One of the last living witnesses to the drive-by shooting of rapper Tupac Shakur in Las Vegas in 1996 has been charged with murder.
The charges represent a long-awaited breakthrough in a case that has frustrated investigators and fascinated the public ever since the hip-hop star was killed.
A Nevada grand jury indicted Duane “Keffe D” Davis over the killing, prosecutors announced in court on Friday.
Clark County chief deputy district attorney Marc DiGiacomo described Davis as the “on-ground, on-site commander” who “ordered the death” of Shakur.
The charges were revealed hours after Davis, 60, was arrested on Friday morning while on a walk near his home in the Las Vegas suburb of Henderson, according to Mr DiGiacomo.
The arrest came two months after Las Vegas police raided Davis’s home on July 17. Documents said police were looking for items “concerning the murder of Tupac Shakur”.
Police reported collecting multiple computers, a mobile phone and hard drive, a Vibe magazine that featured Shakur, several .40-calibre bullets, two “tubs containing photographs” and a copy of Davis’ 2019 tell-all memoir.
In the book, Davis said he broke his silence over Tupac’s killing in 2010 during a closed-door meeting with federal and local authorities. At the time, he was 46 and facing life in prison on drug charges when he agreed to speak with the authorities.
“They promised they would shred the indictment and stop the grand jury if I helped them out,” he wrote.
He has described himself as one of the last living witnesses to the shooting.
Shakur was 25 when he was gunned down in a drive-by shooting near the Las Vegas Strip on the night of September 7 1996.
The rapper was in a BMW driven by Death Row Records founder Marion “Suge” Knight in a convoy of about 10 cars. They were waiting at a red light when a white Cadillac pulled up next to them and gunfire erupted.
Shakur was shot multiple times and died a week later.
In 2018, after a cancer diagnosis, Davis admitted publicly in an interview for a BET show to being inside the Cadillac during the attack.

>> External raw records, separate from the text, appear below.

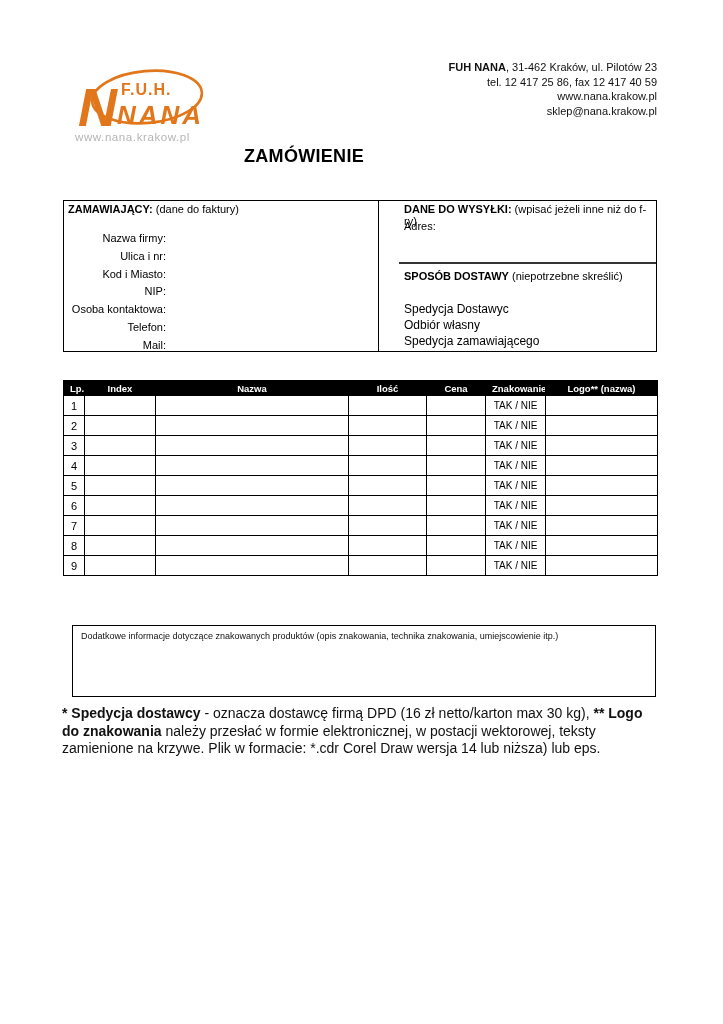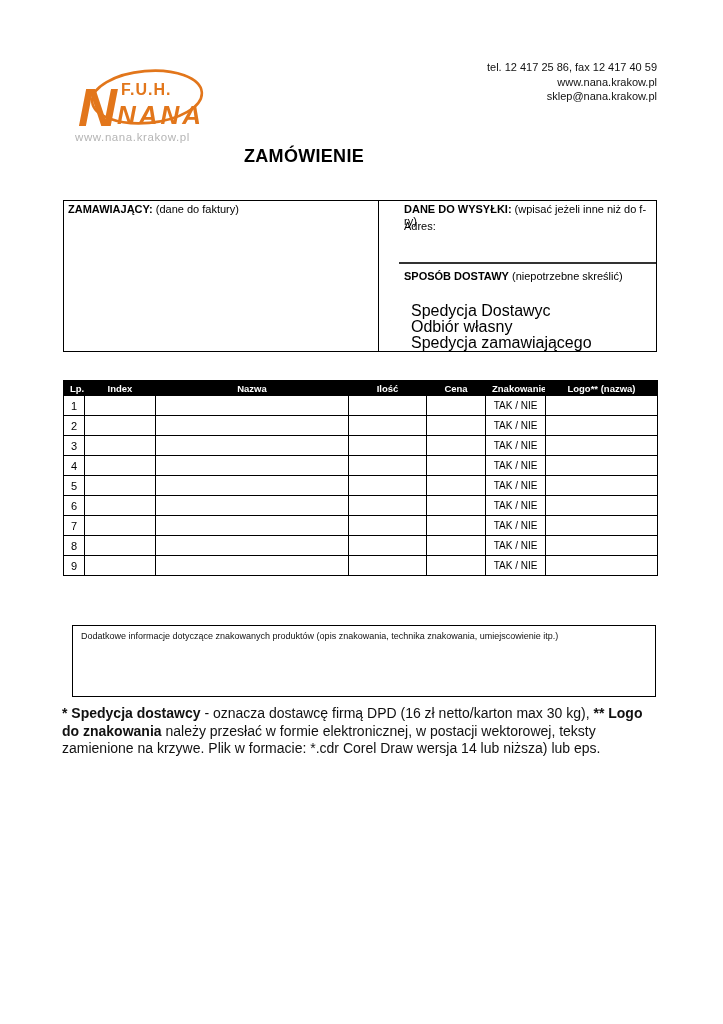--- a/index.html
+++ b/index.html
@@ -83,6 +83,7 @@
   </div>
 
   <div class="company-info">
+    <div><span class="b">FUH NANA</span><span>, 31-462 Kraków, ul. Pilotów 23</span></div>
     <div>tel. 12 417 25 86, fax 12 417 40 59</div>
     <div>www.nana.krakow.pl</div>
     <div>sklep@nana.krakow.pl</div>

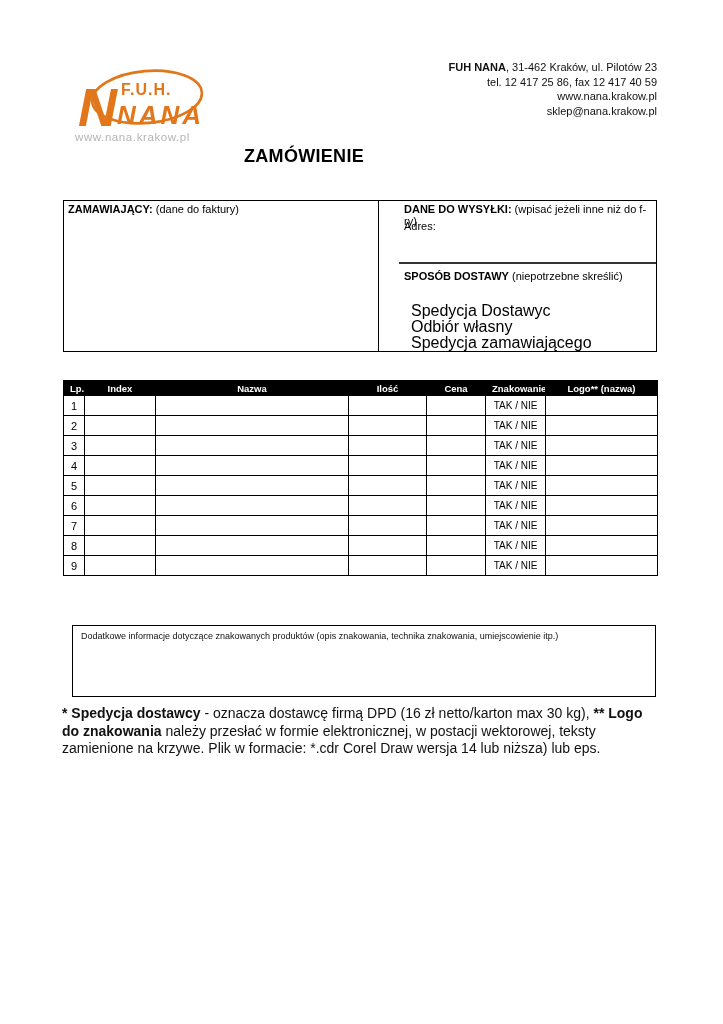--- a/index.html
+++ b/index.html
@@ -94,6 +94,15 @@
   <div class="form-box">
     <div class="form-left">
       <div><span class="b">ZAMAWIAJĄCY:</span><span> (dane do faktury)</span></div>
+      <div class="labels">
+        <div>Nazwa firmy:</div>
+        <div>Ulica i nr:</div>
+        <div>Kod i Miasto:</div>
+        <div>NIP:</div>
+        <div>Osoba kontaktowa:</div>
+        <div>Telefon:</div>
+        <div>Mail:</div>
+      </div>
     </div>
     <div class="form-right">
       <div class="ship-top">

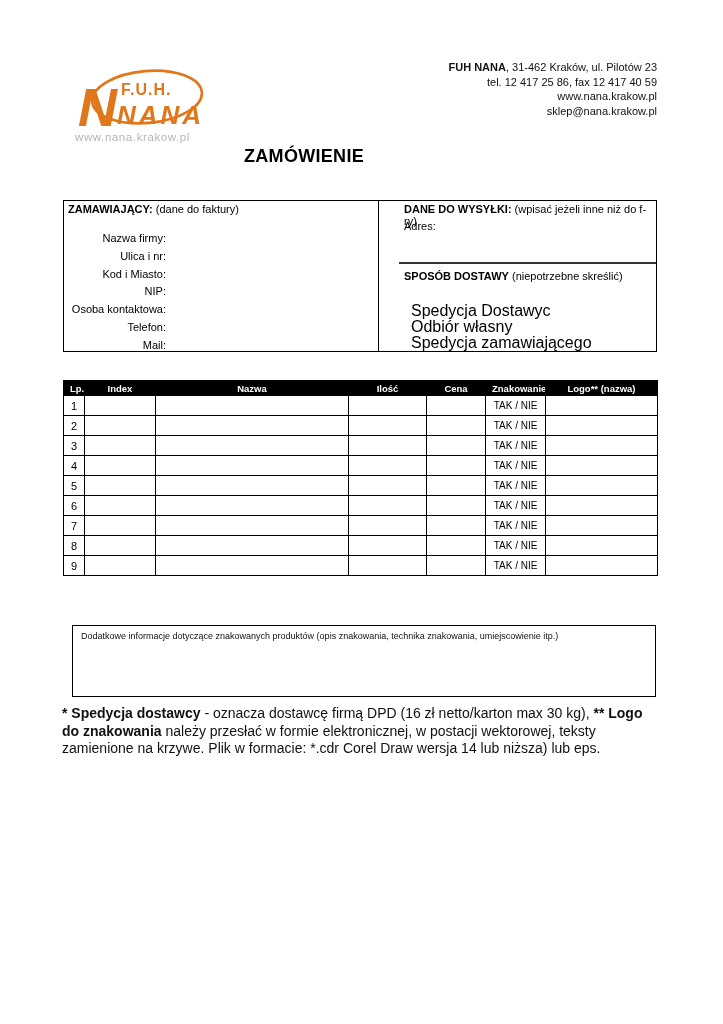--- a/index.html
+++ b/index.html
@@ -36,7 +36,7 @@
   .ship-top { height:63px; border-bottom:2px solid #333; padding:2px 5px; position:relative; }
   .ship-addr { position:absolute; top:19px; left:5px; }
   .ship-bottom { position:relative; height:85px; padding:6px 5px; }
-  .ship-opt { position:absolute; left:12px; font-size:16px; white-space:nowrap; }
+  .ship-opt { position:absolute; left:5px; font-size:12px; white-space:nowrap; }
   .opt0 { top:38px; } .opt1 { top:54px; } .opt2 { top:70px; }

He implicated his nephew, Orlando “Baby Lane” Anderson, saying he was one of two people in the back seat where the shots were fired.
The shooting happened shortly after a casino brawl earlier in the evening involving Anderson, Shakur and others.
Anderson denied any involvement in the Shakur shooting. He died two years later in a shooting in Compton, California.
Shakur’s death came as his fourth solo album, All Eyez on Me, remained on the charts, with some five million copies sold. Nominated six times for a Grammy Award, Shakur is largely considered one of the most influential and versatile rappers of all time.
Shakur was feuding at the time with rap rival Biggie Smalls, also known as the Notorious B.I.G., who was fatally shot in March 1997. At the time, both rappers were in the middle of an East Coast-West Coast rivalry that primarily defined the hip-hop scene during the mid-1990s.
Greg Kading, a retired Los Angeles police detective who spent years investigating the Shakur killing and wrote a book about it, said he would not be surprised by Davis’s indictment and arrest.
“It’s so long overdue,” Mr Kading told The Associated Press during a recent interview. “People have been yearning for him to be arrested for a long time. It’s never been unsolved in our minds. It’s been unprosecuted.”
Mr Kading said he interviewed Davis in 2008 and 2009 during Los Angeles police investigations of the killings of Shakur in Las Vegas and the death of Biggie Smalls.